AVAILABLE RECORDS ::
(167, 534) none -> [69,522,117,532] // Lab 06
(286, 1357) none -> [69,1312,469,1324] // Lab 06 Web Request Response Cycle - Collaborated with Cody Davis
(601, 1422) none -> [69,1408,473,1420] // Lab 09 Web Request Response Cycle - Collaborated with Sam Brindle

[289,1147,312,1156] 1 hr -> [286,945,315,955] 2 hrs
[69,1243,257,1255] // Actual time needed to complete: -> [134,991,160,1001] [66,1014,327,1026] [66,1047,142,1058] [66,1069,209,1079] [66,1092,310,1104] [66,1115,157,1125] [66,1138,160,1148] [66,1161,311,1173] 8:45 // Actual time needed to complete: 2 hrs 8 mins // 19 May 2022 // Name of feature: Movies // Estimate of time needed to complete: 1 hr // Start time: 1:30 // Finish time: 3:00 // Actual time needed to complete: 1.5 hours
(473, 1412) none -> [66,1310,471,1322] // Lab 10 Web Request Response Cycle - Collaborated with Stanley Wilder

==

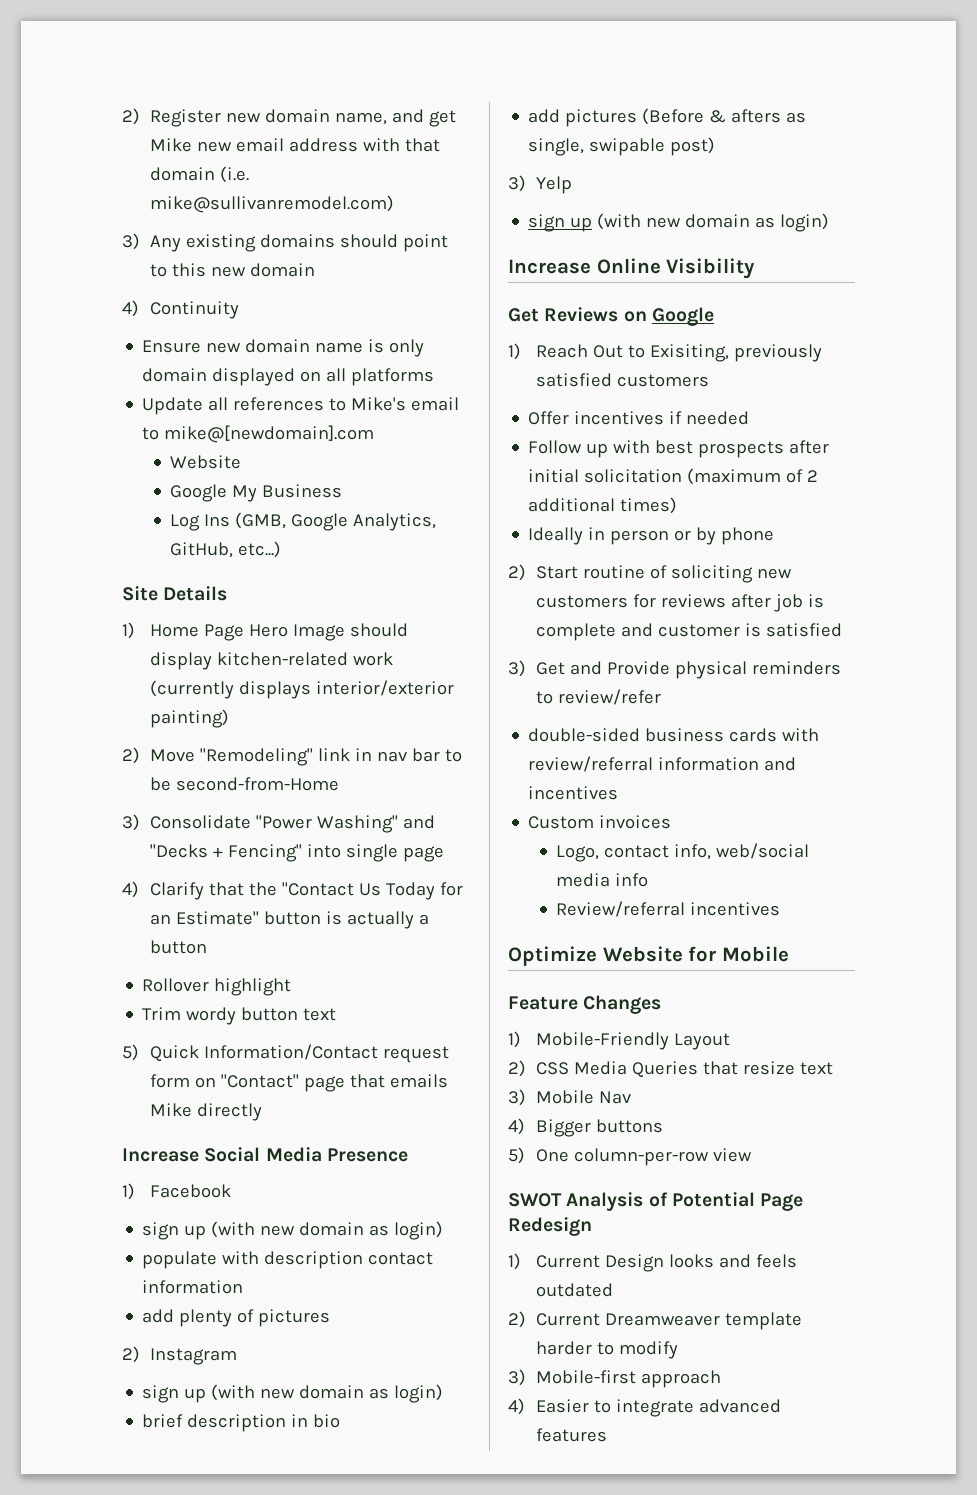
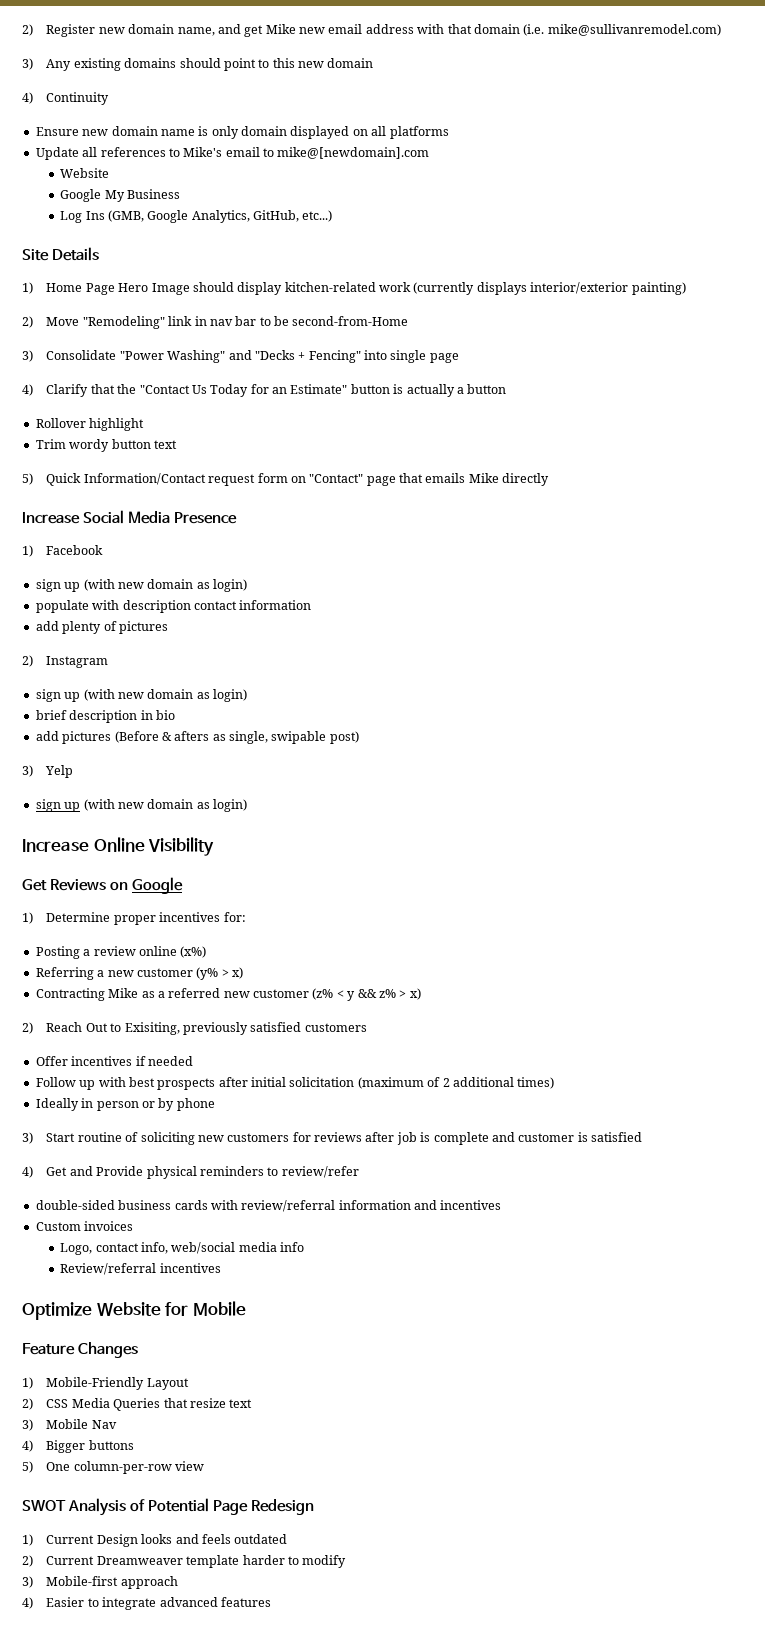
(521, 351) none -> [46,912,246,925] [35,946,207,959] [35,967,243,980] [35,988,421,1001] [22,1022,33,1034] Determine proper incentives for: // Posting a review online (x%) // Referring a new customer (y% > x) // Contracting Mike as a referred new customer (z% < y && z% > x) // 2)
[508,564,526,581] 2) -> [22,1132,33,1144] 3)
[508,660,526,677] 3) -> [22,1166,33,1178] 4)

ABOUT THIS EXERCISE :: Return each line from the data where the string "Response" can be found.

SOLUTION ::
(286, 1357) none -> [69,1312,469,1324] // Lab 06 Web Request Response Cycle - Collaborated with Cody Davis
(601, 1422) none -> [69,1408,473,1420] // Lab 09 Web Request Response Cycle - Collaborated with Sam Brindle
(473, 1412) none -> [66,1310,471,1322] // Lab 10 Web Request Response Cycle - Collaborated with Stanley Wilder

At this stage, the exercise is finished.